Only the lines from the first line of the entries through the line with "4 | goal: 29 -> 19" belong in the answer, each restated word for word and without pictures.
:::::
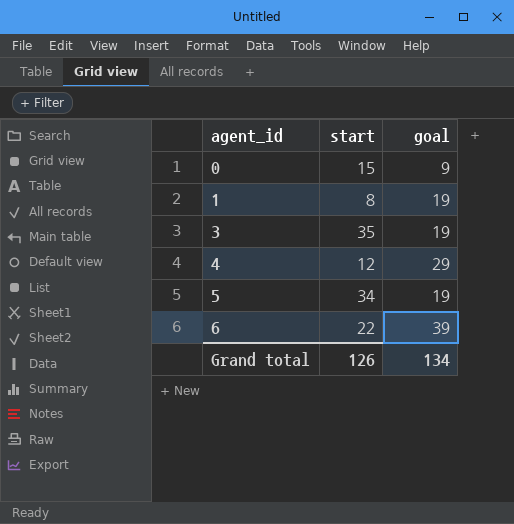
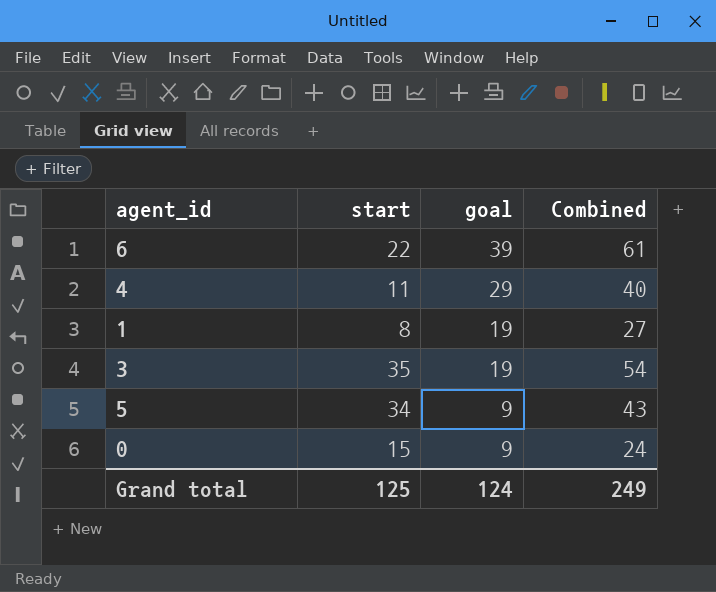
row order: agent_id ascending -> goal descending
column Combined | formula: none -> [start] + [goal]
4 | start: 12 -> 11
5 | goal: 19 -> 9
Grand total | start: 126 -> 125
Grand total | goal: 134 -> 124

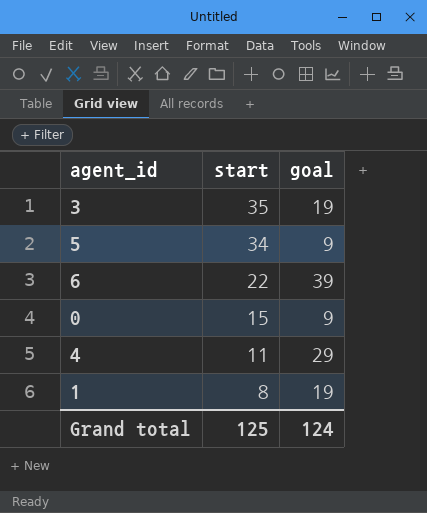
row order: goal descending -> start descending
column Combined | formula: [start] + [goal] -> none

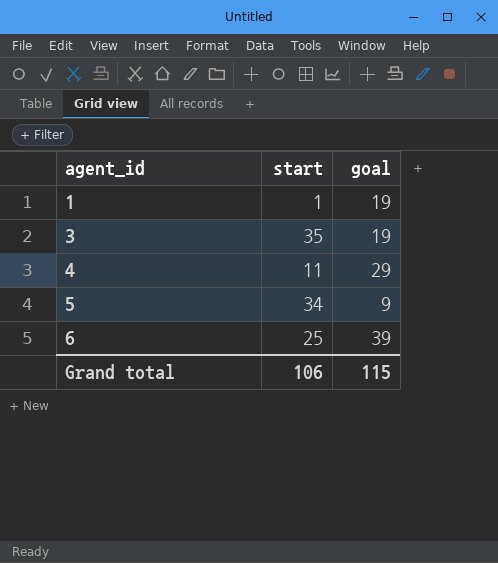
row order: start descending -> agent_id ascending
row 0: 15 | 9 -> none
1 | start: 8 -> 1
6 | start: 22 -> 25
Grand total | start: 125 -> 106
Grand total | goal: 124 -> 115

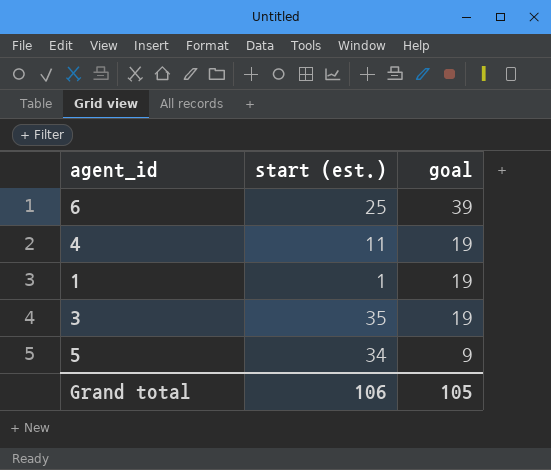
row order: agent_id ascending -> goal descending
column name: start -> start (est.)
4 | goal: 29 -> 19
Grand total | goal: 115 -> 105

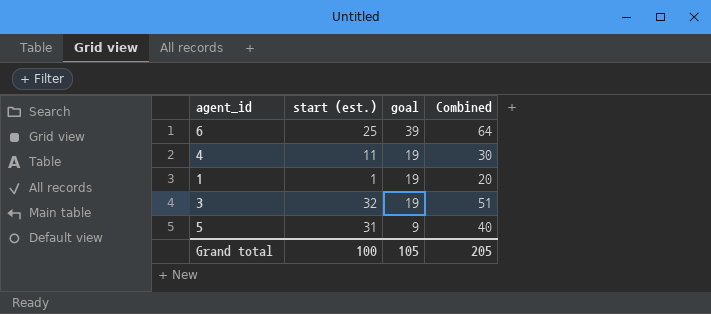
column Combined | formula: none -> [start (est.)] + [goal]
3 | start (est.): 35 -> 32
5 | start (est.): 34 -> 31
Grand total | start (est.): 106 -> 100

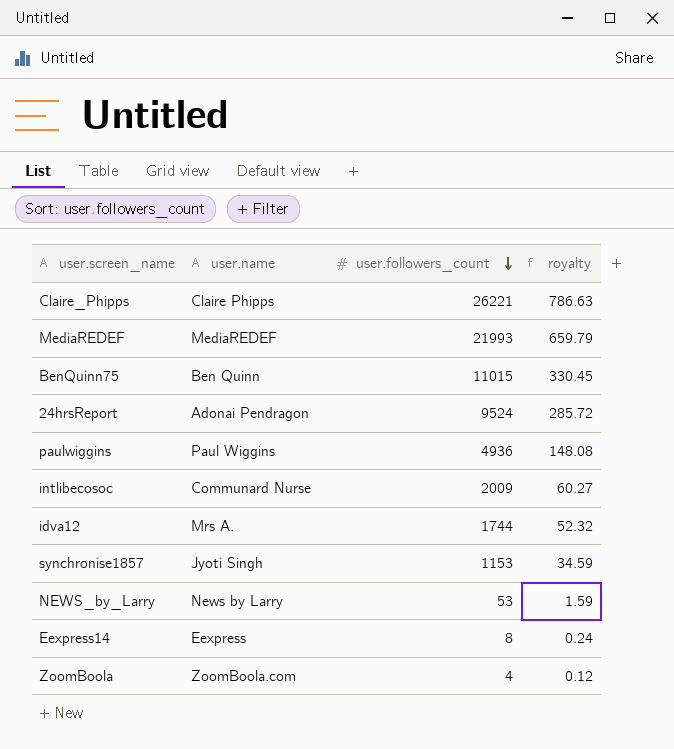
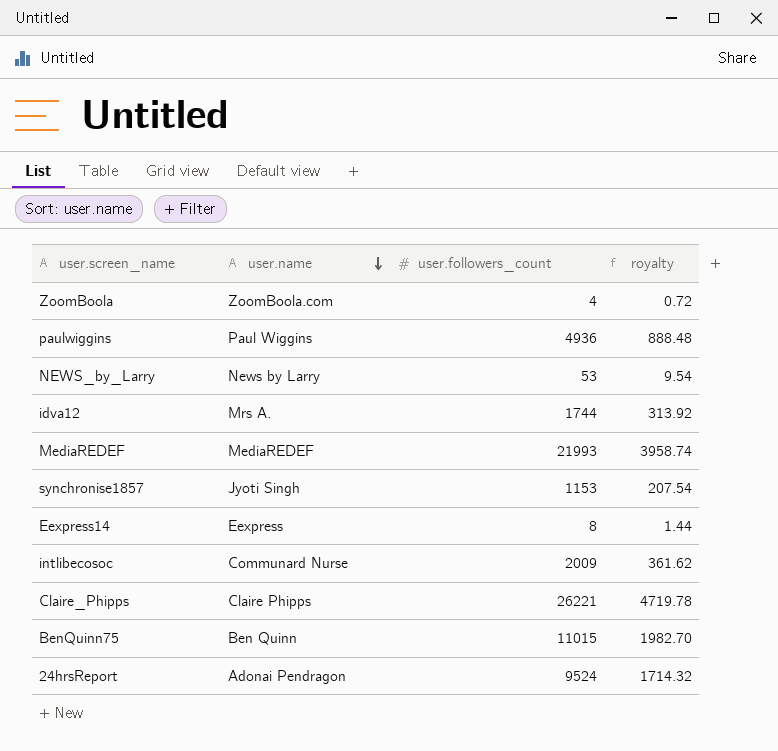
row order: user.followers_count descending -> user.name descending
column royalty | formula: [user.followers_count] * 0.03 -> [user.followers_count] * 0.18

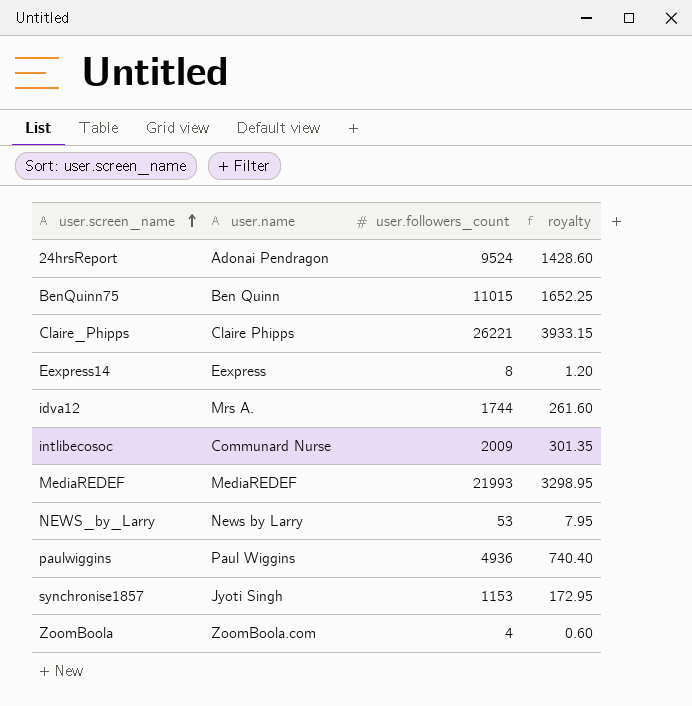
row order: user.name descending -> user.screen_name ascending
column royalty | formula: [user.followers_count] * 0.18 -> [user.followers_count] * 0.15

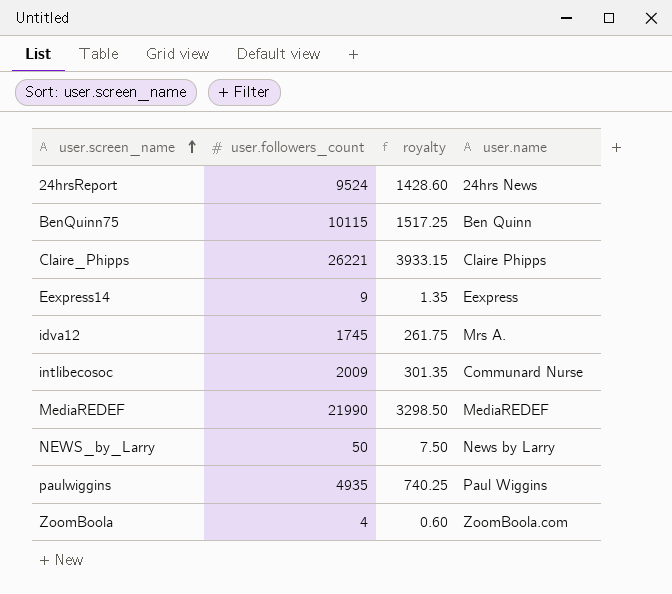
column user.name | position: 2 -> 4
row synchronise1857: Jyoti Singh | 1153 | 172.95 -> none
24hrsReport | user.name: Adonai Pendragon -> 24hrs News
BenQuinn75 | user.followers_count: 11015 -> 10115
BenQuinn75 | royalty: 1652.25 -> 1517.25
Eexpress14 | user.followers_count: 8 -> 9
Eexpress14 | royalty: 1.20 -> 1.35
idva12 | user.followers_count: 1744 -> 1745
idva12 | royalty: 261.60 -> 261.75
MediaREDEF | user.followers_count: 21993 -> 21990
MediaREDEF | royalty: 3298.95 -> 3298.50
NEWS_by_Larry | user.followers_count: 53 -> 50
NEWS_by_Larry | royalty: 7.95 -> 7.50
paulwiggins | user.followers_count: 4936 -> 4935
paulwiggins | royalty: 740.40 -> 740.25

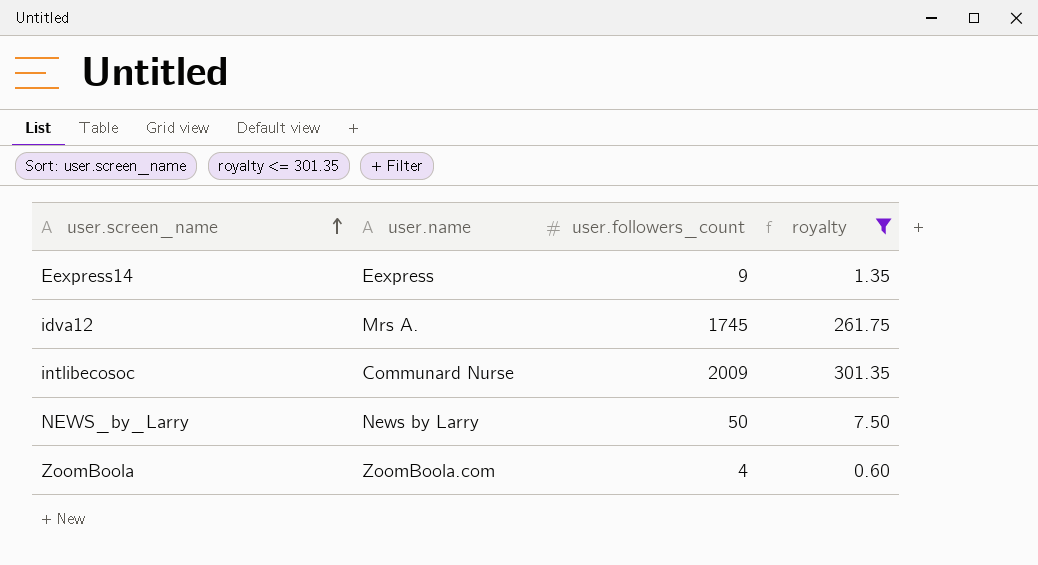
filter: none -> royalty <= 301.35
column user.name | position: 4 -> 2

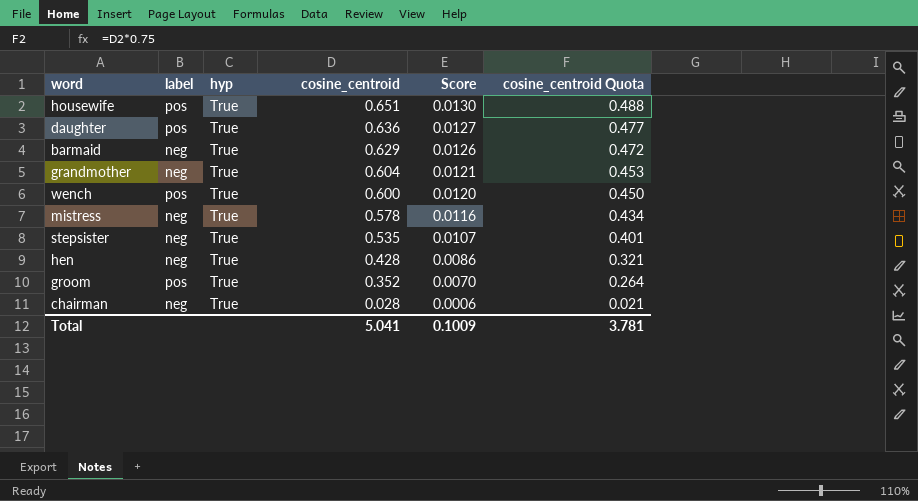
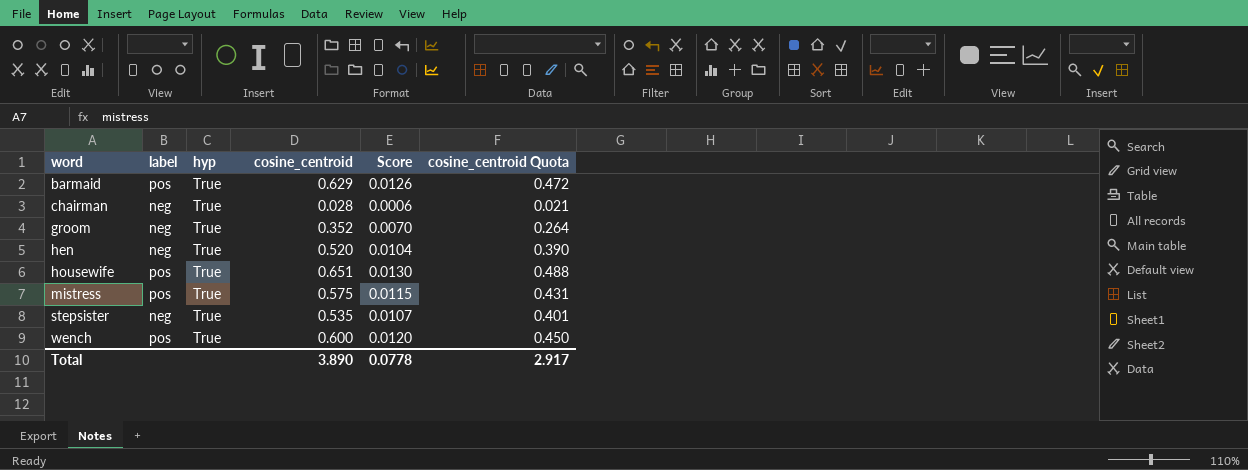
row order: cosine_centroid descending -> word ascending
row daughter: pos | True | 0.636 | 0.0127 | 0.477 -> none
row grandmother: neg | True | 0.604 | 0.0121 | 0.453 -> none
barmaid | label: neg -> pos
groom | label: pos -> neg
hen | cosine_centroid: 0.428 -> 0.520
hen | Score: 0.0086 -> 0.0104
hen | cosine_centroid Quota: 0.321 -> 0.390
mistress | label: neg -> pos
mistress | cosine_centroid: 0.578 -> 0.575
mistress | Score: 0.0116 -> 0.0115
mistress | cosine_centroid Quota: 0.434 -> 0.431
Total | cosine_centroid: 5.041 -> 3.890
Total | Score: 0.1009 -> 0.0778
Total | cosine_centroid Quota: 3.781 -> 2.917

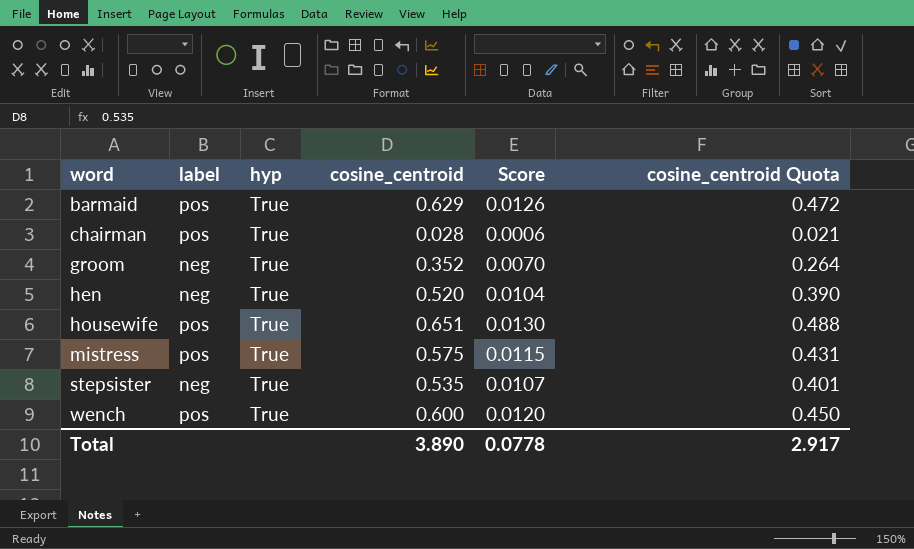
chairman | label: neg -> pos

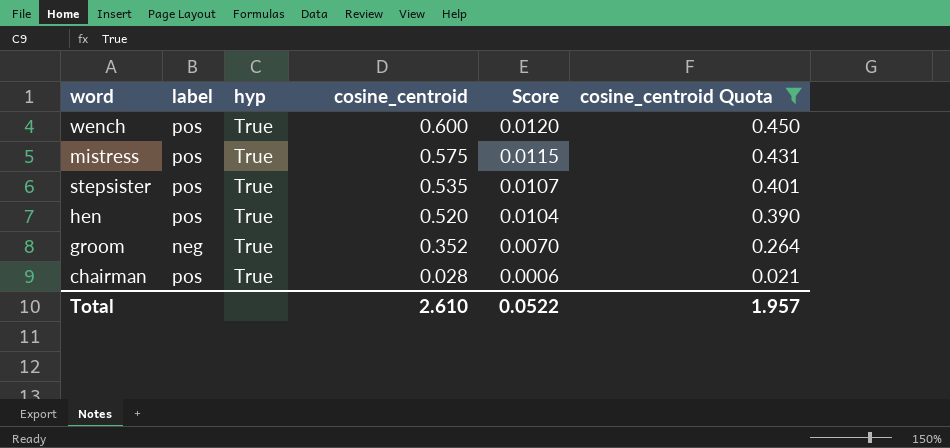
filter: none -> cosine_centroid Quota <= 0.450
row order: word ascending -> cosine_centroid descending
stepsister | label: neg -> pos
hen | label: neg -> pos
Total | cosine_centroid: 3.890 -> 2.610
Total | Score: 0.0778 -> 0.0522
Total | cosine_centroid Quota: 2.917 -> 1.957

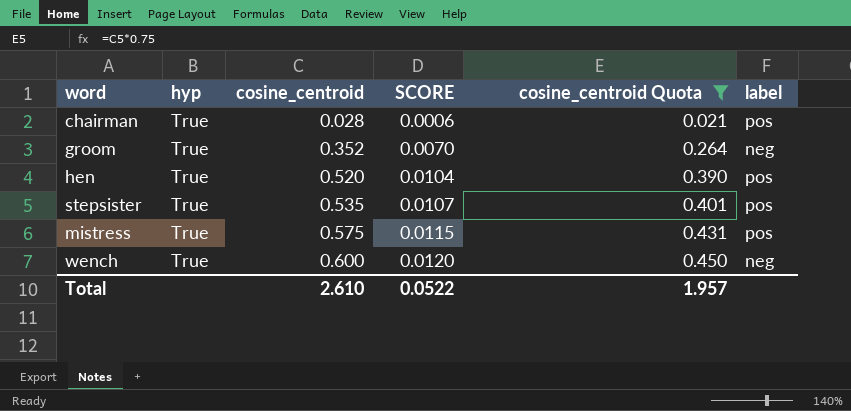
row order: cosine_centroid descending -> cosine_centroid ascending
column name: Score -> SCORE
column label | position: 2 -> 6
wench | label: pos -> neg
:::::
◆ **Finished exercise**
row order: agent_id ascending -> goal descending
column Combined | formula: none -> [start] + [goal]
4 | start: 12 -> 11
5 | goal: 19 -> 9
Grand total | start: 126 -> 125
Grand total | goal: 134 -> 124

row order: goal descending -> start descending
column Combined | formula: [start] + [goal] -> none

row order: start descending -> agent_id ascending
row 0: 15 | 9 -> none
1 | start: 8 -> 1
6 | start: 22 -> 25
Grand total | start: 125 -> 106
Grand total | goal: 124 -> 115

row order: agent_id ascending -> goal descending
column name: start -> start (est.)
4 | goal: 29 -> 19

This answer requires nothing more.